Before-and-after page screenshots
* * * * *

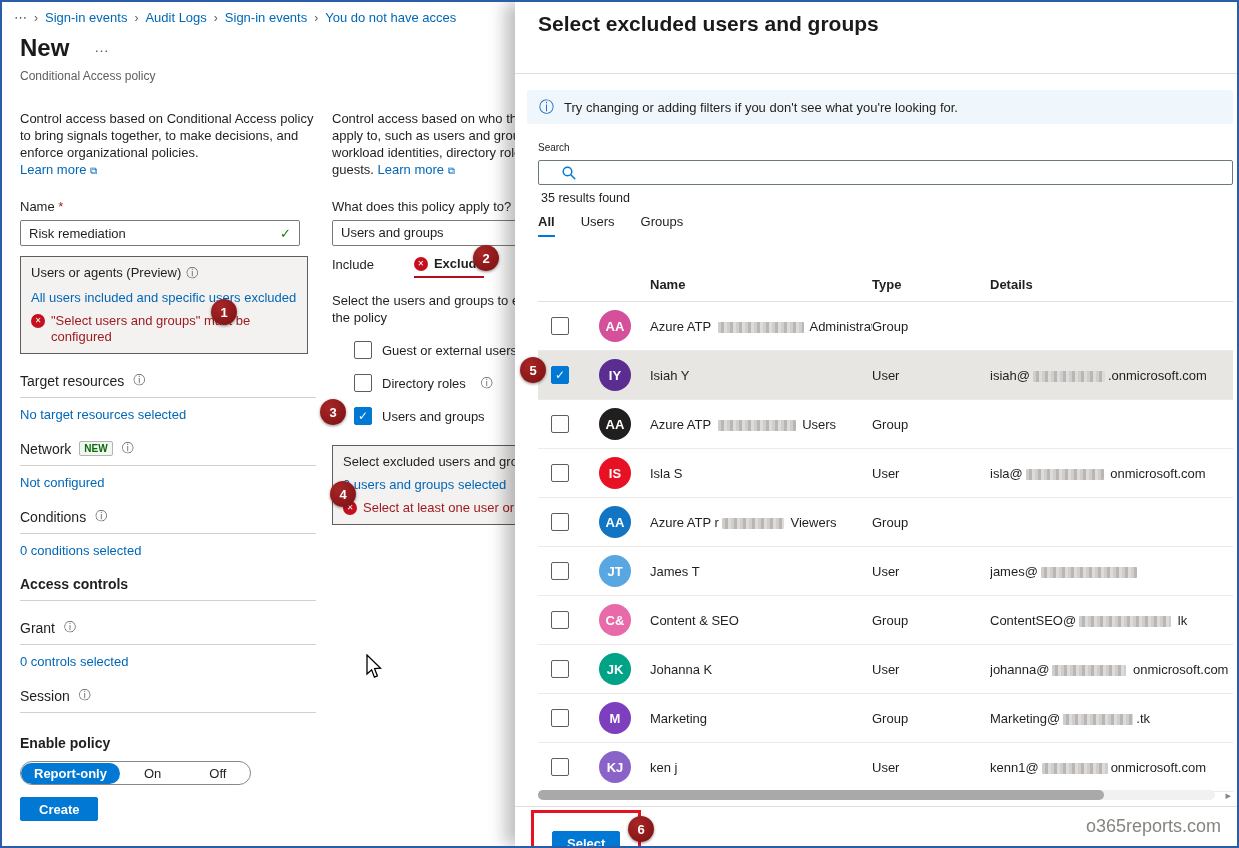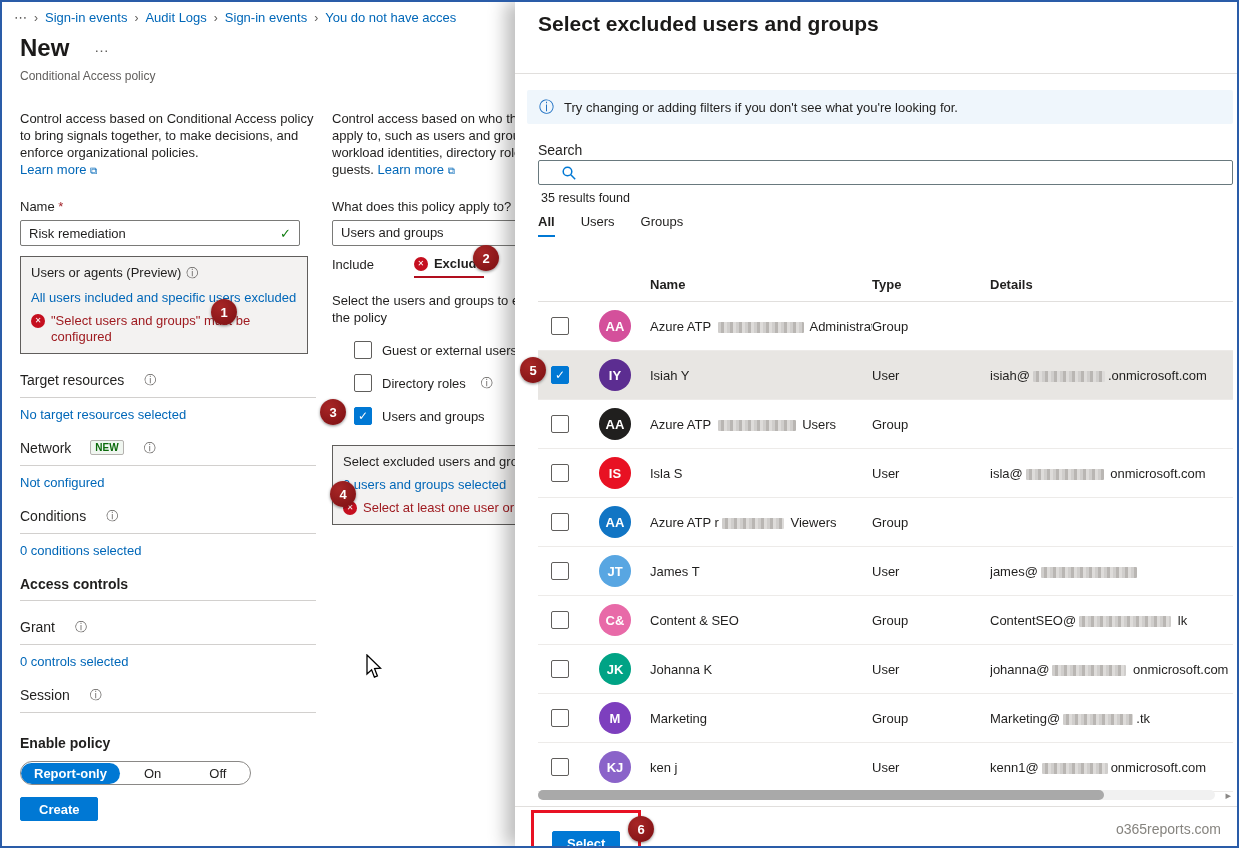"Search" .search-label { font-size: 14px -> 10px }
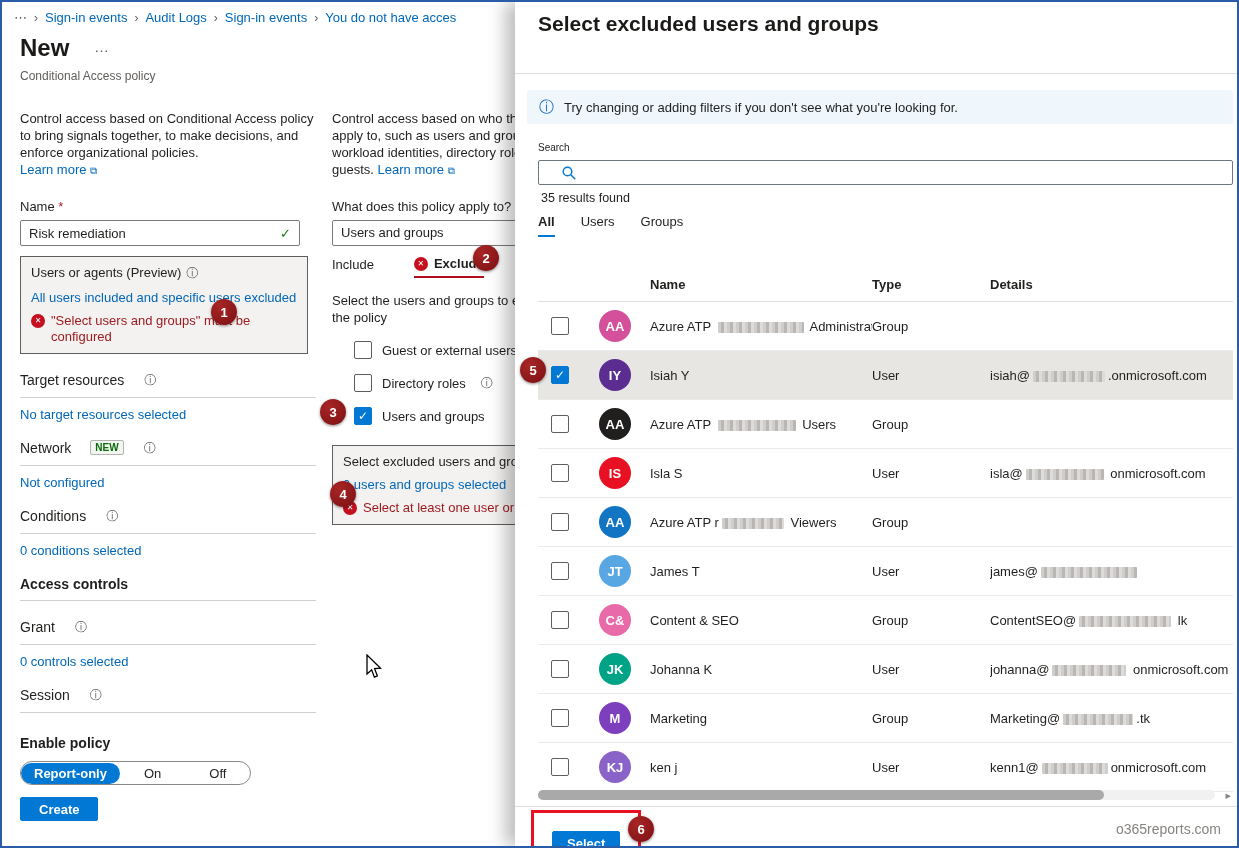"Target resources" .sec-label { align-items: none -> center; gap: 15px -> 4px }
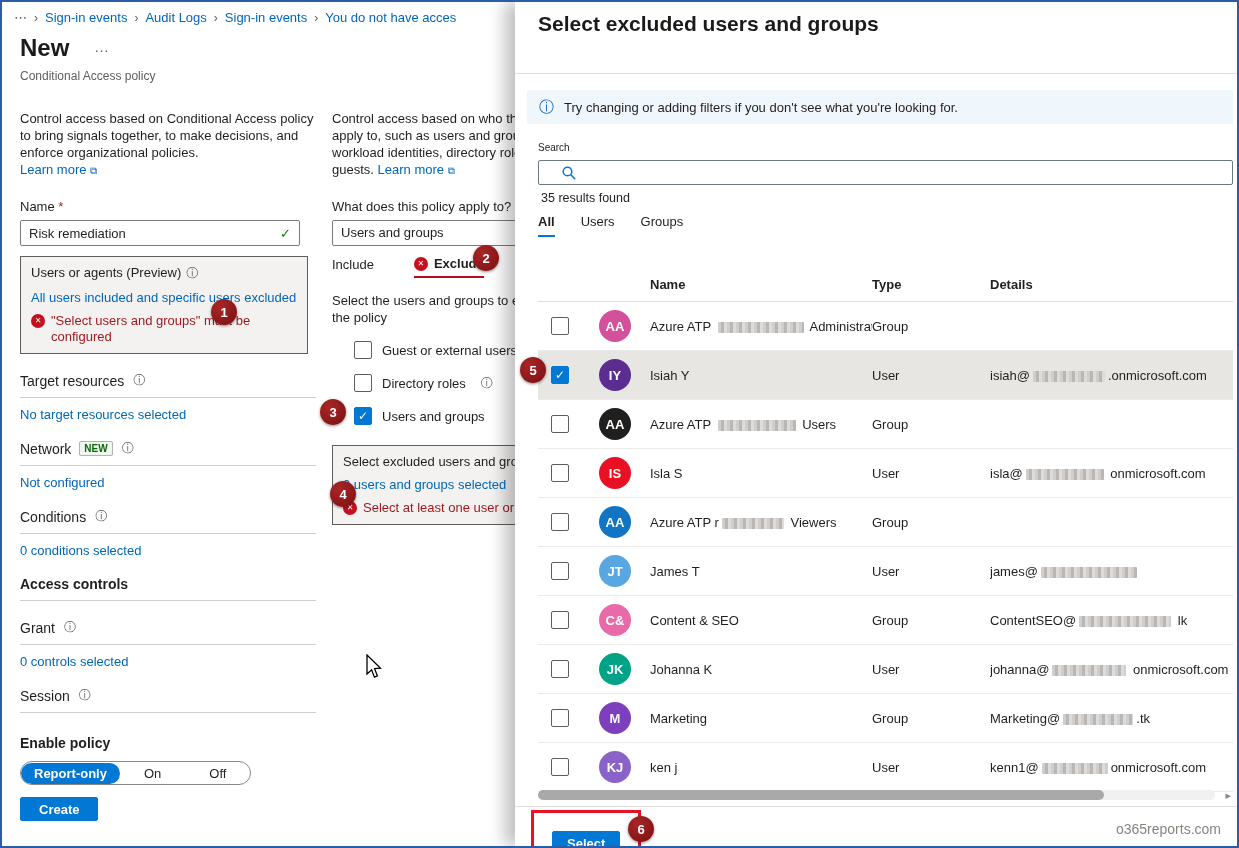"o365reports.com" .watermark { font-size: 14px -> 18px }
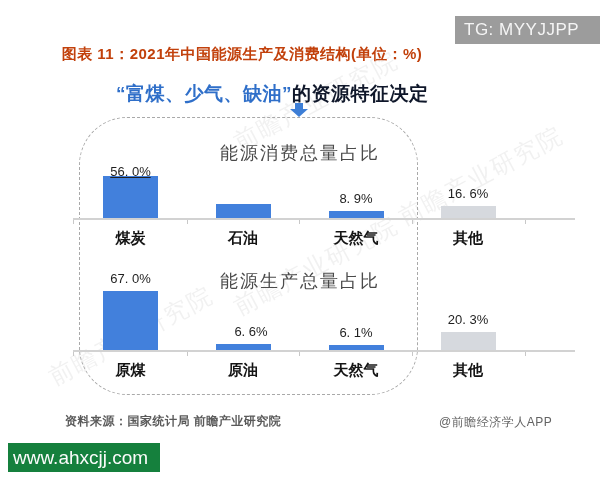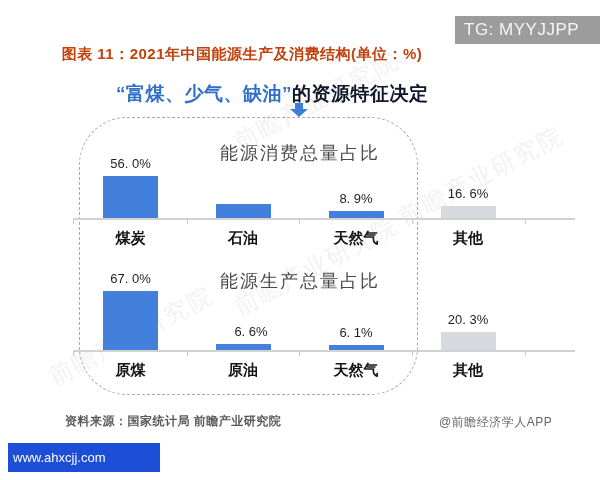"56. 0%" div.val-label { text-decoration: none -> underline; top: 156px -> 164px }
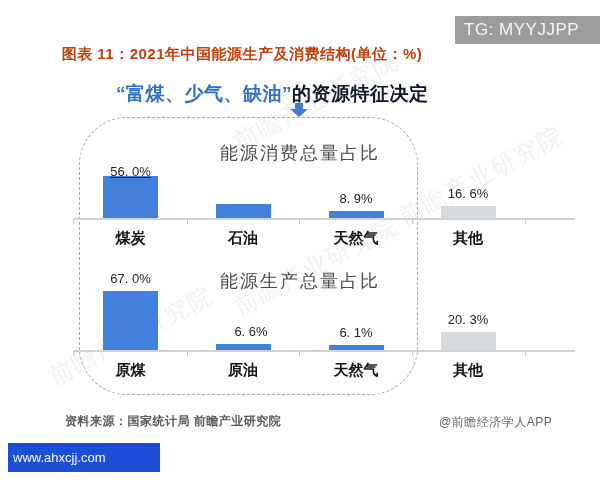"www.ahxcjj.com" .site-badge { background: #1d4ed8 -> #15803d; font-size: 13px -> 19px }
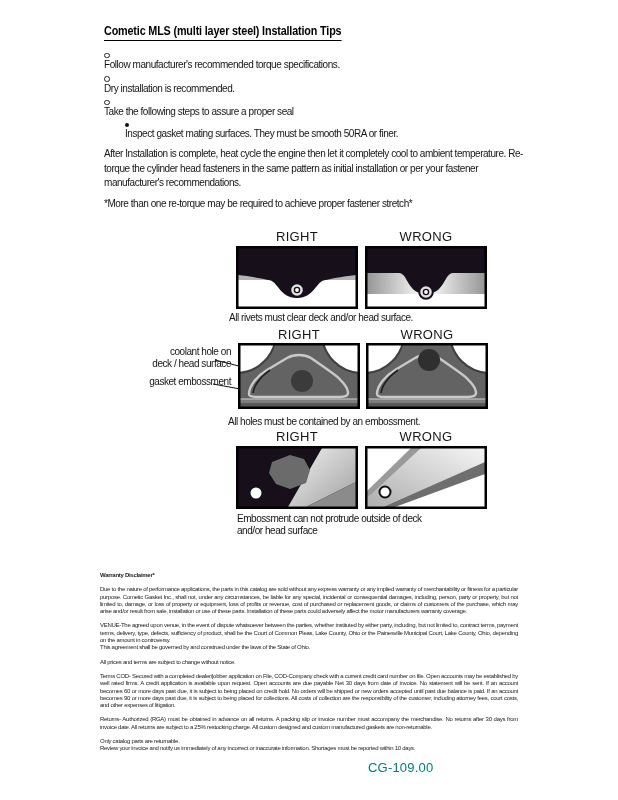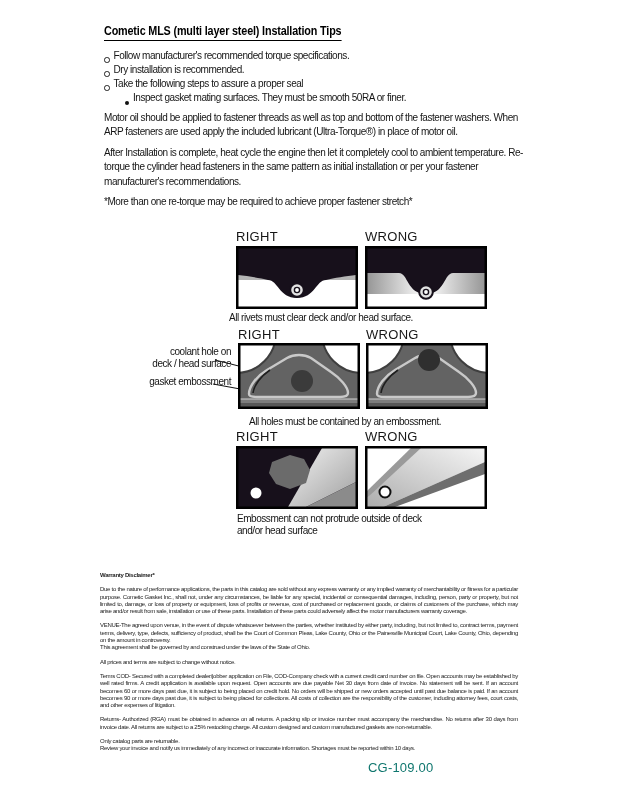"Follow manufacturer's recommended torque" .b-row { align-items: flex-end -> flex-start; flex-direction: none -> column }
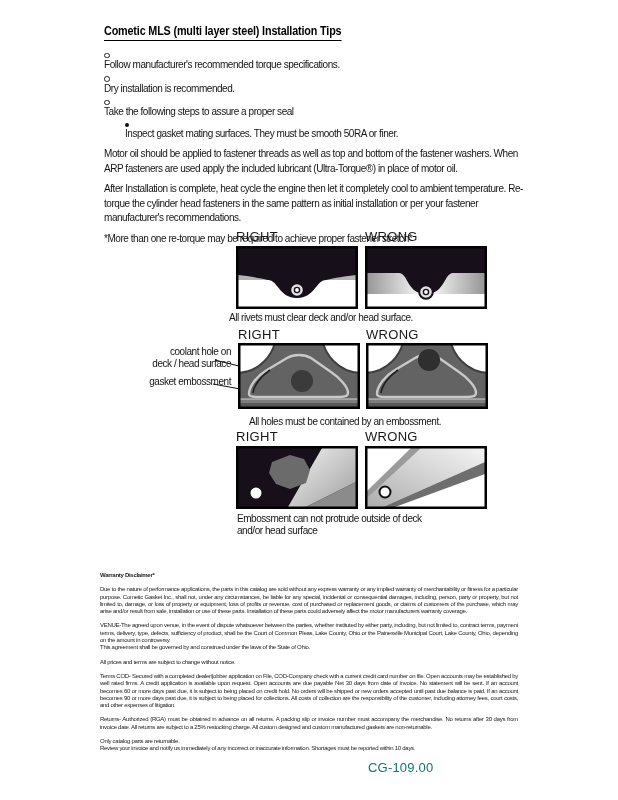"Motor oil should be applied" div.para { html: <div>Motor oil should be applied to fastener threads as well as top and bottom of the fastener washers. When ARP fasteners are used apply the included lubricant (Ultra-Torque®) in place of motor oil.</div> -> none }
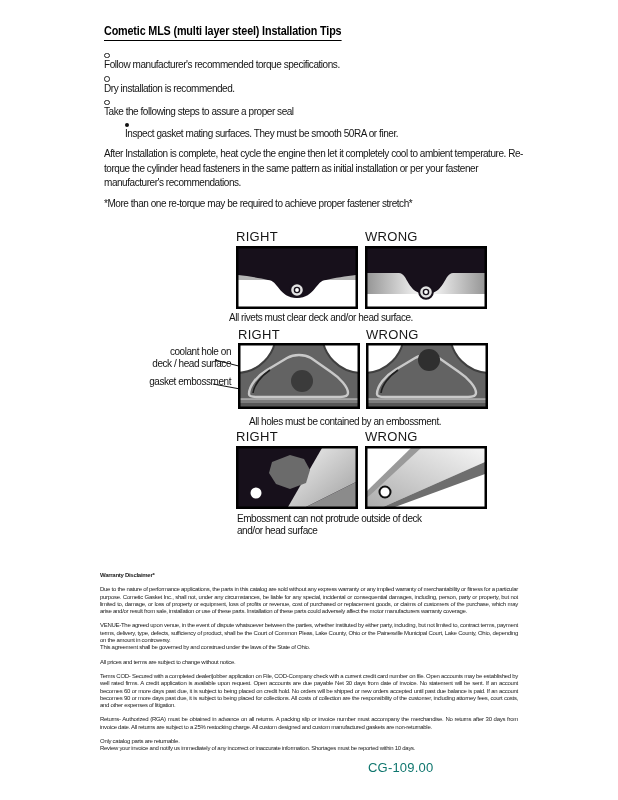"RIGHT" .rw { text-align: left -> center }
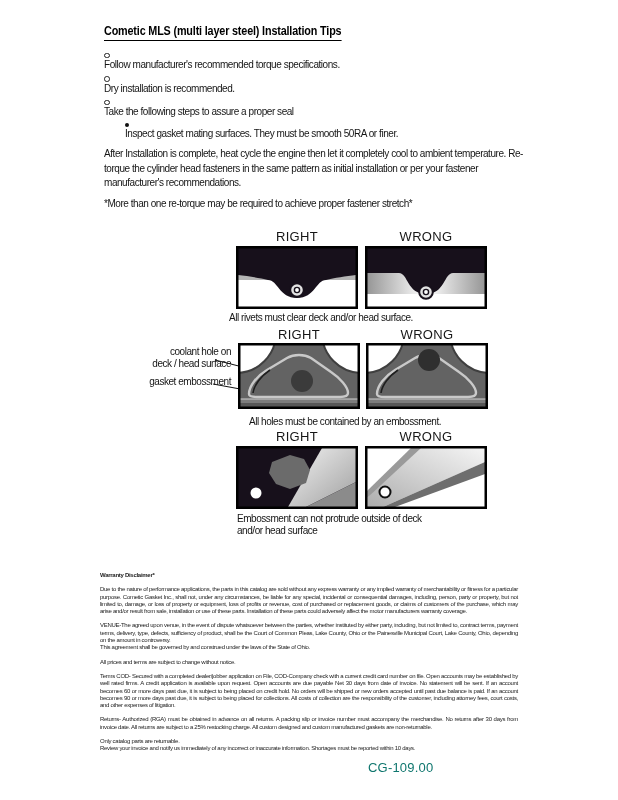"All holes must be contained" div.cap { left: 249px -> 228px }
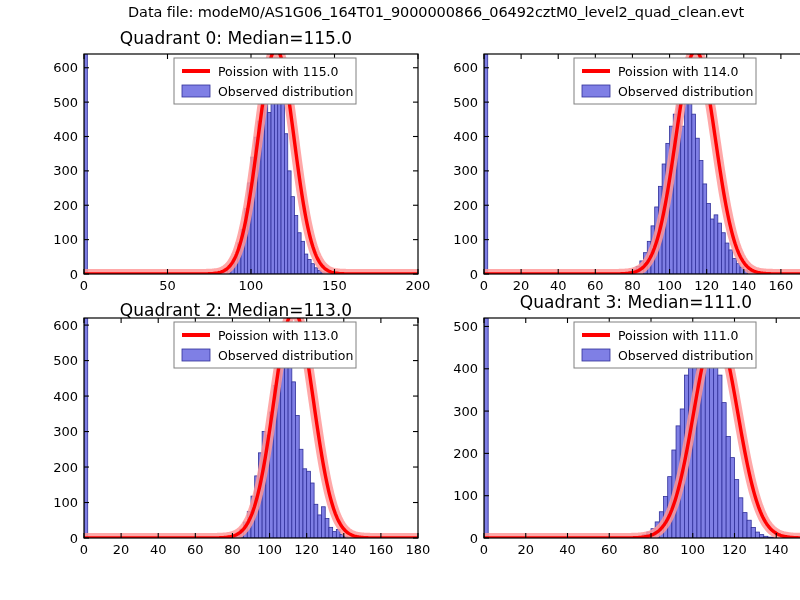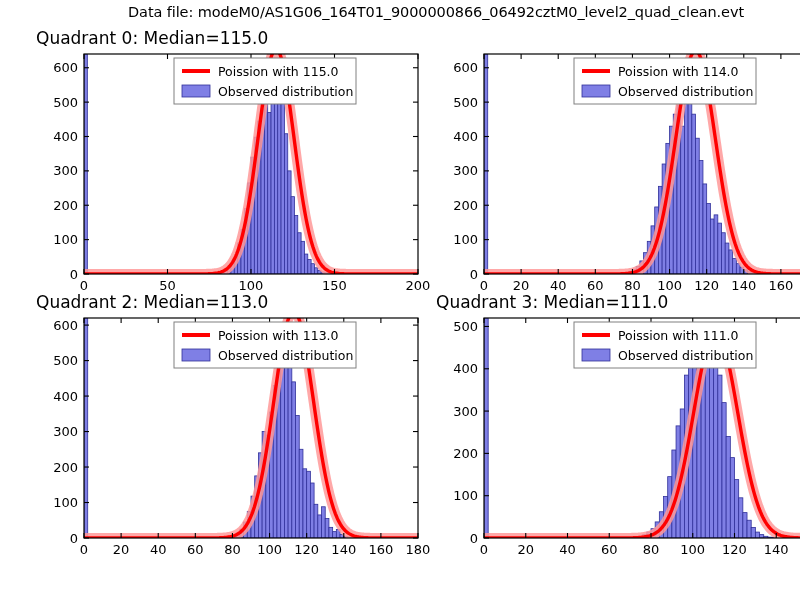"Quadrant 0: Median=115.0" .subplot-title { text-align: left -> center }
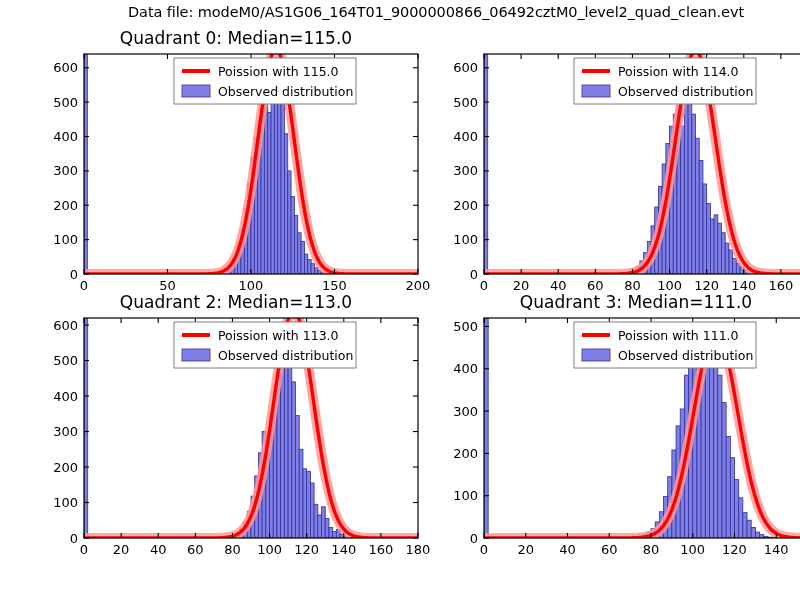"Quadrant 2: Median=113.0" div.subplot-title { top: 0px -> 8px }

* * * * *

* _Task to complete_: The copy should hold exactly the lines from the line containing "align-items: flex-end ->" through the last line of the records, both included, and no pictures or other lines.

* _Solution_:
"Follow manufacturer's recommended torque" .b-row { align-items: flex-end -> flex-start; flex-direction: none -> column }
"Motor oil should be applied" div.para { html: <div>Motor oil should be applied to fastener threads as well as top and bottom of the fastener washers. When ARP fasteners are used apply the included lubricant (Ultra-Torque®) in place of motor oil.</div> -> none }
"RIGHT" .rw { text-align: left -> center }
"All holes must be contained" div.cap { left: 249px -> 228px }
"Quadrant 0: Median=115.0" .subplot-title { text-align: left -> center }
"Quadrant 2: Median=113.0" div.subplot-title { top: 0px -> 8px }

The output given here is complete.